Valentina Rossetti: It's an old dream of mine. Since a long time, I’ve wanted to do something to present scientific content to the general public in a different way. This idea came up during the COVID lockdown, where we had a lot of time to think about. I proposed it to the team and everyone was enthusiastic. The National Centre of Competence in Research (NCCR) TransCure, which investigates membrane transport proteins, is coming to an end this year, and the trail is a fitting conclusion for it.
What is behind the name Vitaport?
Valentina Rossetti:Membrane transport is the collection of mechanisms gatekeeping our cells. It transports various substances, molecules, nutrients, and drugs through the cell and is fundamentally important for many vital processes in the body. The name Vitaport is composed of the Latin "vita" for "life" and "port" for "gate".
Juliane Wolski, what interested you and the students at the School of Visual Arts Bern and Biel in the project?
Juliane Wolski: Translating complex scientific findings into an inviting, generally understandable language, and implementing it in an exhibition appealed to us. The fact that the whole thing happened across disciplines, i.e., not only with the researchers from the NCCR TransCure, but also within the school between the various visual arts disciplines, was an exciting challenge. In total, about ten researchers and 40 students from 3D polydesign, graphic design, ceramic design, and interaction design were involved.
What is it like for you to present research in an artistic way?
Valentina Rossetti: Science communication means making content more accessible to a broad audience - in other words, simplifying it. You have to make compromises between comprehensibility and correctness. Using art to convey science goes beyond that. The process of simplification is more extreme, you have to be more open to abstraction and interpretation. This kind of communication t is more demanding, but from my point of view it has great potential.
Juliane Wolski: I believe that this kind of passing on knowledge using design or objects of art creates completely new approaches to the content. For example, we have incorporated ceramic objects into the trail. This can stimulate the senses and be very illustrative; it can have a playful effect. It can also give us clues to something that has perhaps not yet been conclusively clarified scientifically, or which is still beyond our knowledge.
What was the collaboration like for the students and the researchers?
Juliane Wolski: The students appreciated the exchange with the science team enormously. It was almost like a customer relationship. They got direct external feedback, not only from us teachers. Also, working towards something that is going to be exhibited is a completely different kind of motivation.
Valentina Rossetti: It was a courageous step on the part of the researchers to create new, rather unusual synergies. But it has paid off. The results are powerful. There is still a lot of room to discover new ways of communicating science. It is important to leave preconceptions aside and get to know each other first, to seek dialogue and explore new avenues.
Were there also things that got "lost in translation"?

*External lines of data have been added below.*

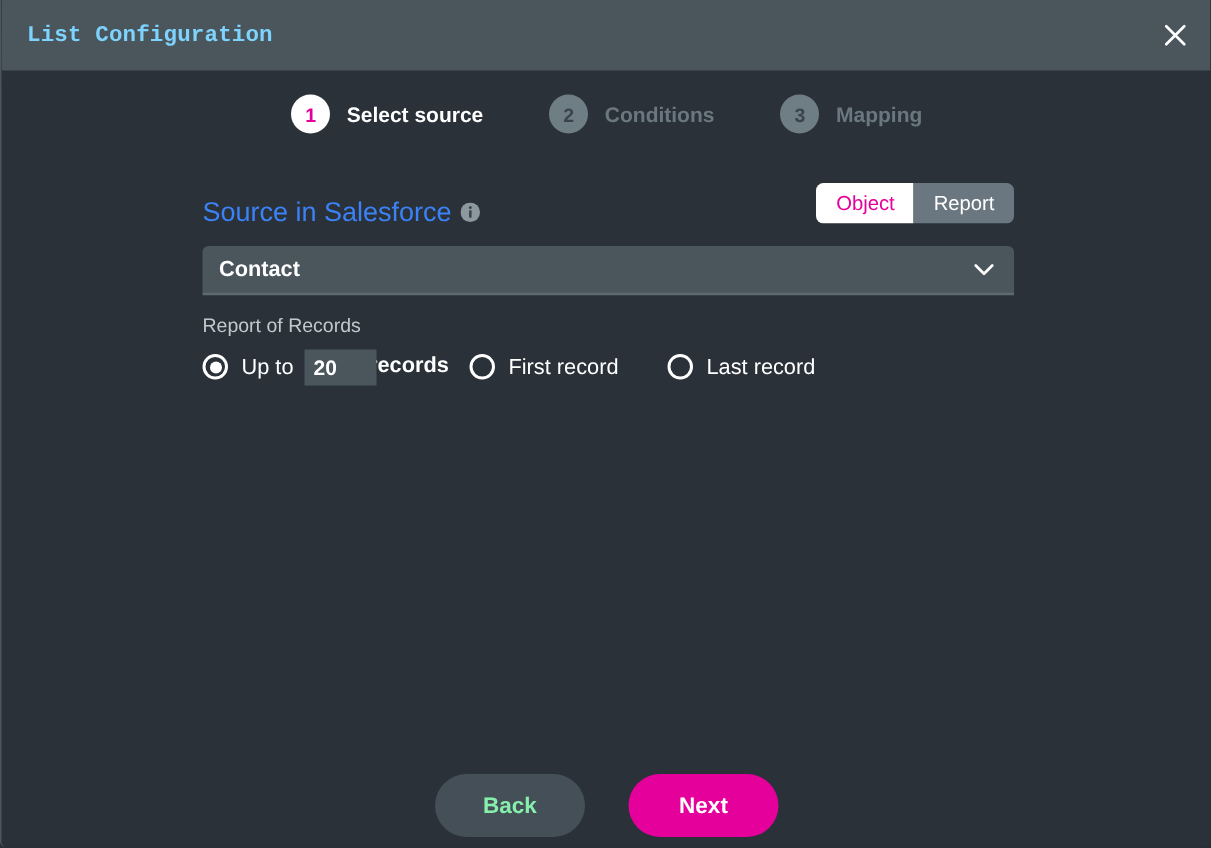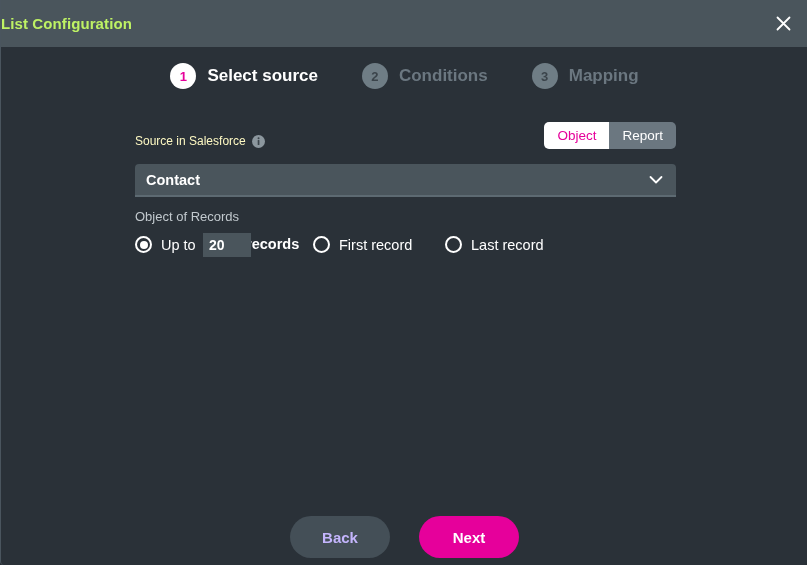--- a/index.html
+++ b/index.html
@@ -30,25 +30,26 @@
   .titlebar {
     position: absolute;
     left: 0; top: 0;
     width: 807px;
     height: 47px;
     background: #4a555c;
     display: flex;
     align-items: center;
   }
   .title-text {
-    margin-left: 0;
-    color: #bef264;
+    margin-left: 17px;
+    color: #7dd3fc;
     font-size: 15px;
     font-weight: bold;
     letter-spacing: 0.1px;
+    font-family: Liberation Mono, monospace;
   }
   .close-btn {
     position: absolute;
     right: 8px;
     top: 6px;
     width: 34px;
     height: 34px;
     display: flex;
     align-items: center;
     justify-content: center;
@@ -86,42 +87,42 @@
   .step.active .step-circle {
     background: #ffffff;
     color: #e6009b;
   }
   .step.inactive .step-circle {
     background: #6f7d85;
     color: #3b444b;
   }
   .step-label {
     margin-left: 11px;
-    font-size: 17px;
+    font-size: 14px;
     font-weight: bold;
   }
   .step.active .step-label { color: #ffffff; }
   .step.inactive .step-label { color: #6b7780; }
 
   
   .form {
     position: absolute;
     left: 134px;
     top: 131px;
     width: 541px;
   }
   .field-row {
     position: relative;
     height: 22px;
   }
   .field-label {
     display: inline-flex;
     align-items: center;
-    color: #fef9c3;
-    font-size: 12px;
+    color: #3b82f6;
+    font-size: 18px;
   }
   .info-icon {
     display: inline-flex;
     align-items: center;
     justify-content: center;
     margin-left: 6px;
     width: 13px;
     height: 13px;
     cursor: pointer;
   }
@@ -269,21 +270,21 @@
     font-family: "Liberation Sans", sans-serif;
     font-size: 15px;
     font-weight: bold;
     display: flex;
     align-items: center;
     justify-content: center;
   }
   .btn-back {
     width: 100px;
     background: #444f57;
-    color: #c4b5fd;
+    color: #86efac;
     cursor: default;
   }
   .btn-next {
     width: 100px;
     margin-left: 29px;
     background: #e6009b;
     color: #ffffff;
     cursor: pointer;
   }
 </style>
@@ -342,21 +343,21 @@
 
     <div class="select-box">
       <div class="select-value">Contact</div>
       <span class="select-chevron">
         <svg width="14" height="9" viewBox="0 0 14 9" aria-hidden="true">
           <path d="M1.5 1.5 L7 7 L12.5 1.5" stroke="#ffffff" stroke-width="1.8" fill="none" stroke-linecap="round" stroke-linejoin="round"></path>
         </svg>
       </span>
     </div>
 
-    <div class="records-label">Object of Records</div>
+    <div class="records-label">Report of Records</div>
 
     <div class="records-row">
 
       <div class="radio-group grp-upto">
         <span class="radio-outer">
           <span class="radio-dot"></span>
         </span>
         <span class="radio-text">Up to</span>
       </div>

Juliane Wolski: It takes a great deal of translation of very complex content that is not easy for us to understand without prior knowledge. The science team did a great job and did a lot of illustrating. As part of the workflow, you have to check again and again whether you are on the right track or interpreting something incorrectly. That's where the close back-and-forth between the students and researchers was important, and now we can stand behind the results.
Now the NCCR TransCure is wrapping up. What's next for the research?
Valentina Rossetti: Many NCCR TransCure principal investigators will remain at the Institute of Biochemistry and Molecular Medicine and continue to conduct research. The «Screening, Profiling and Analytical Facility» from the NCCR TransCure will remain, which provides various services to researchers in the field. In addition, there is a new section, «Ion Channels and Membrane Transporters», within the Life Sciences Switzerland network, where researchers can continue to meet and exchange ideas.
Vitaport opens on August 12 - what are you most looking forward to?
Juliane Wolski: I am eagerly looking forward to seeing the whole thing in person. So far, we only know the individual components, we can imagine and have made visualizations of what it will look like. But it's always something else when you see the entire setup on site. I am also very excited about feedback from the audience.
Valentina Rossetti: I'm excited that people can encounter science unexpectedly in the middle of the park. I hope there are many “wow moments”.